La pace perseguita preparando la guerra la stiamo vivendo: innanzitutto con lo
spostamento di risorse dal welfare alle armi, violando quello che fino a poco fa
era la linea rossa invalicabile per tutti gli Stati dell’Unione Europea:
finanziare il welfare a debito. Contando sul fatto che chi “ha dichiarato guerra
all’Europa” (la Russia, per Readiness 2030, documento approvato dal Parlamento
Europeo), prima di attaccarci aspetterà comunque che noi si sia pronti.

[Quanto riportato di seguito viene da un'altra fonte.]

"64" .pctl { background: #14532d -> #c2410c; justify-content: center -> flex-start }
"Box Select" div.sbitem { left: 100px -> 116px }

Anche la
deterrenza ha le sue regole…
Ma c’è di peggio: il clima asfissiante di ostilità, bellicosità, paura,
insicurezza, militarismo promosso per sostenere quei preparativi, dove si
ritrovano tutti gli stereotipi di una retorica grottesca che la guerra in
Ucraina ha riportato in auge: gloria, eroismo, valore, onore, sacrificio, tutto
ovviamente ricondotto all’ambito militare. Un’aggressività e uno spirito di
competizione, un disprezzo per “il nemico” che mette fuori gioco ogni desiderio
e aspirazione alla solidarietà, alla fratellanza, alla sorellanza, alla
cooperazione, alla condivisione.
Ma il risultato è l’abbandono definitivo della lotta per il clima, degli
obiettivi del vertice di Parigi, della conversione ecologica, del green deal – o
di quello che ne era rimasto dopo il suo spolpamento – del rispetto e della cura
quotidiana del proprio territorio. Perché la guerra è un’aggressione diretta non
solo contro “il nemico”, ma anche, e soprattutto, contro le basi stesse della
nostra esistenza: l’integrità del pianeta, la sua e la nostra vita.

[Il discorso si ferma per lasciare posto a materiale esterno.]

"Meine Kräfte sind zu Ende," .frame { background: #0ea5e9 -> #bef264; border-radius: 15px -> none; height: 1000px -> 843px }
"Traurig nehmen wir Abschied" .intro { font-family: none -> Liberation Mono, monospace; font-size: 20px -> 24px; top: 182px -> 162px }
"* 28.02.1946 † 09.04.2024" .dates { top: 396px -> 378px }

La pace, invece, quella vera, quella che tutti vorrebbero, soprattutto dopo aver
sperimentato la guerra – come dimostra il reclutamento dei soldati in Ucraina,
passato in pochi anni da uno slancio generoso e volontario a una caccia feroce,
ma, pur sapendone poco, il rifiuto di arruolarsi non è certo minore in Russia –
la pace vera è il contrario di tutto ciò che il “prepararsi alla guerra”

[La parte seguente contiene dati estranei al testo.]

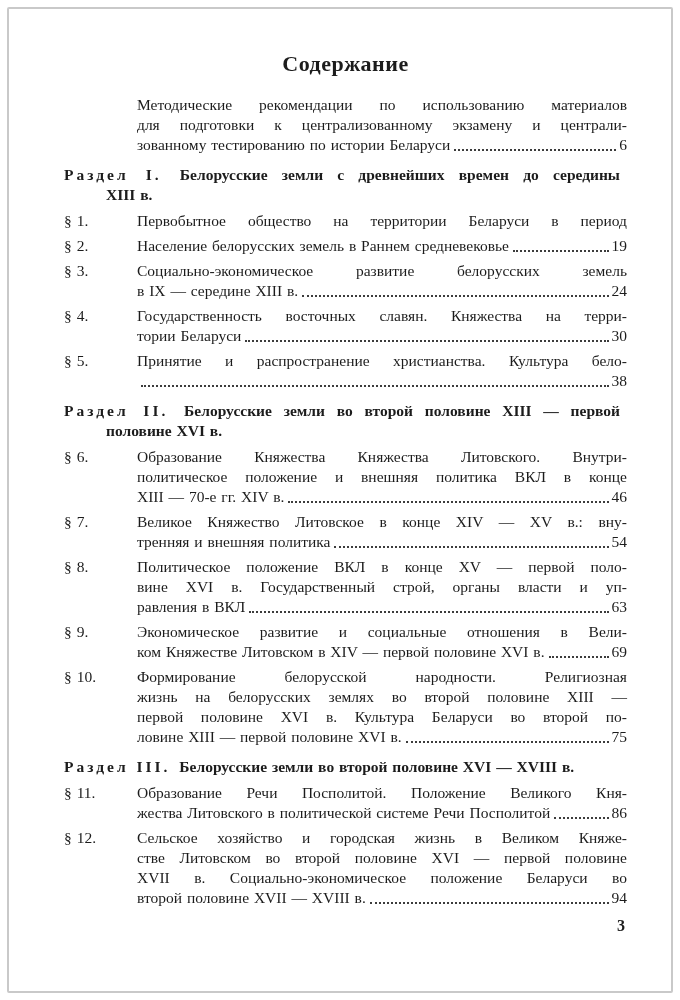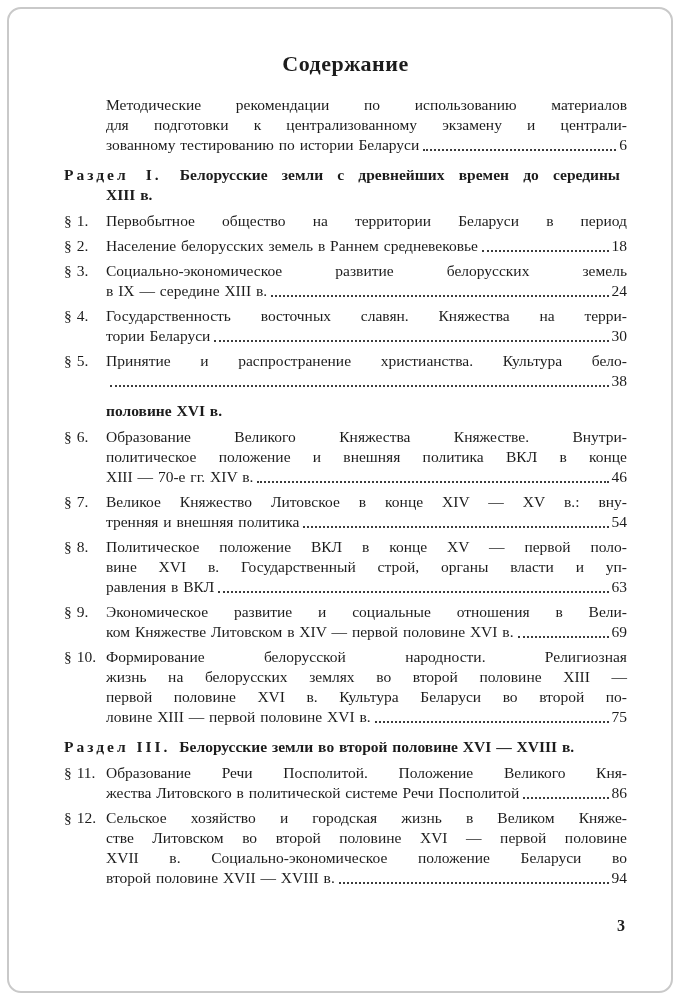"Содержание" .frame { border-radius: 14px -> 2px }
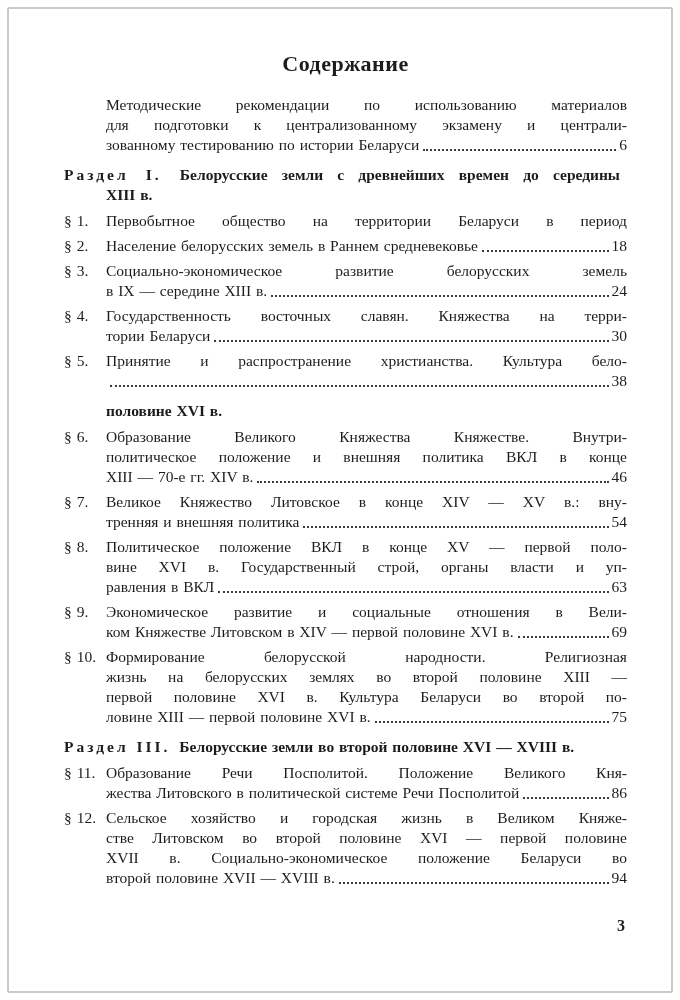"Методические рекомендации по" .entry { gap: none -> 31px }
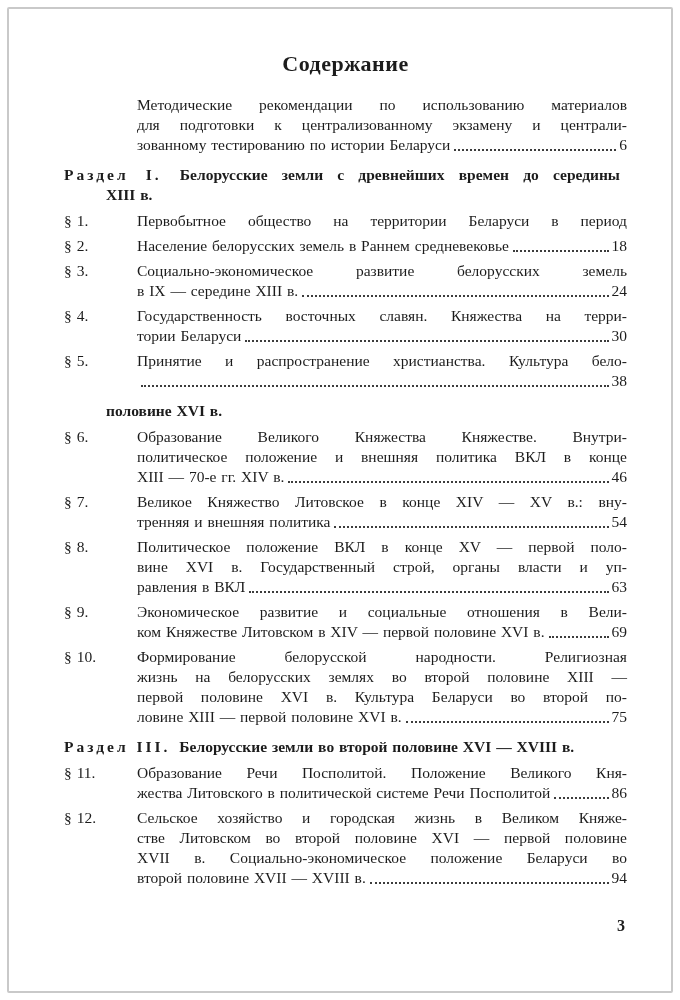"18" span.pagenum { text: 18 -> 19 }
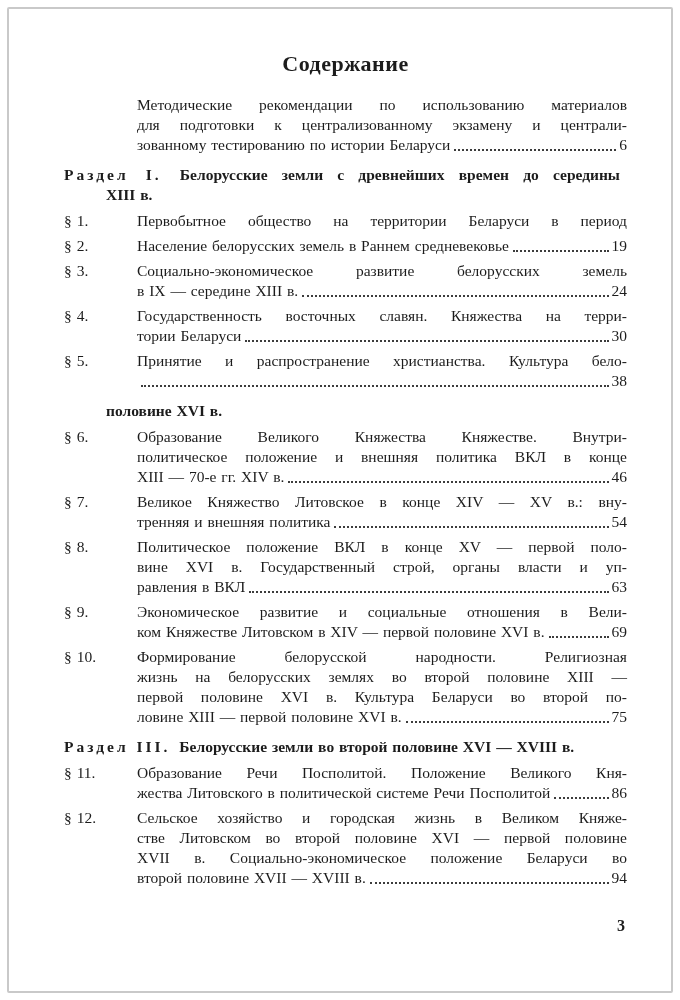"Раздел II. Белорусские земли во" div.line { html: none -> <div><span>Раздел II.</span>&nbsp;Белорусские земли во второй половине XIII — первой</div> }
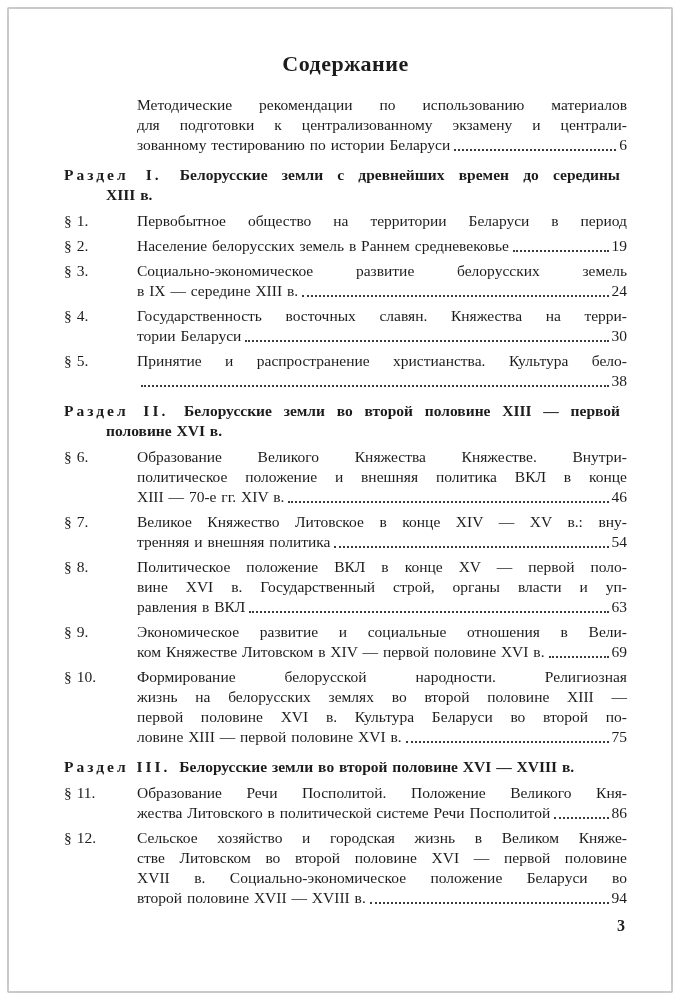"Образование Великого Княжества" div.line { text: Великого Княжества Княжестве -> Княжества Княжества Литовского }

trascina con sé. E’ innanzitutto pace con la Terra, con il suolo, l’aria, le
acque, la “natura”, l’insieme di tutte le cose di cui anche noi siamo fatti. E
dentro questo approccio, che è vero amore di sé inteso come amore della vita e
di tutto ciò e di tutti coloro che ne partecipano, c’è posto per tutto ciò che
ne costituisce gli ingredienti indispensabili e che la guerra risucchia nel suo
vortice: l’umiltà di chi si riconosce parte di un tutto, la solidarietà (che una
volta si chiamava internazionalismo proletario), la condivisione, la fratellanza
e la sorellanza, la cura di sé e del prossimo attraverso cooperazione, lotta
contro le diseguaglianze, rispetto delle differenze. E poi bellezza, cultura,
istruzione, talento, salute, casa, mobilità, tempo da dedicare a figli e figlie,
mogli e mariti, genitori e nonni, compagni e compagne, amici e amiche.
Ci troviamo nel bel mezzo di uno scontro di civiltà: non tra capitalismo e
comunismo o tra progresso e stagnazione, non tra illuminismo e oscurantismo o
tra Cristianesimo e Islam e meno che mai tra Occidente e Oriente o tra
democrazia e autocrazie, bensì tra civiltà della cura e cultura della
distruzione. Bisogna saper ripartire da qui, dagli “elementari”.
La pace di chi la persegue con le “armi della pace” è invece la valorizzazione
di ciò che accomuna avversari e contendenti e la messa al bando non delle
differenze, ma di ciò che esclude, di ciò che contrappone. E’ il potenziamento
delle mediazioni, della diplomazia, della cooperazione, la creazione di corpi di
pace: una strumentazione che richiederebbe almeno tante risorse quante ne
vengono oggi dissipate per produrre o comprare armi.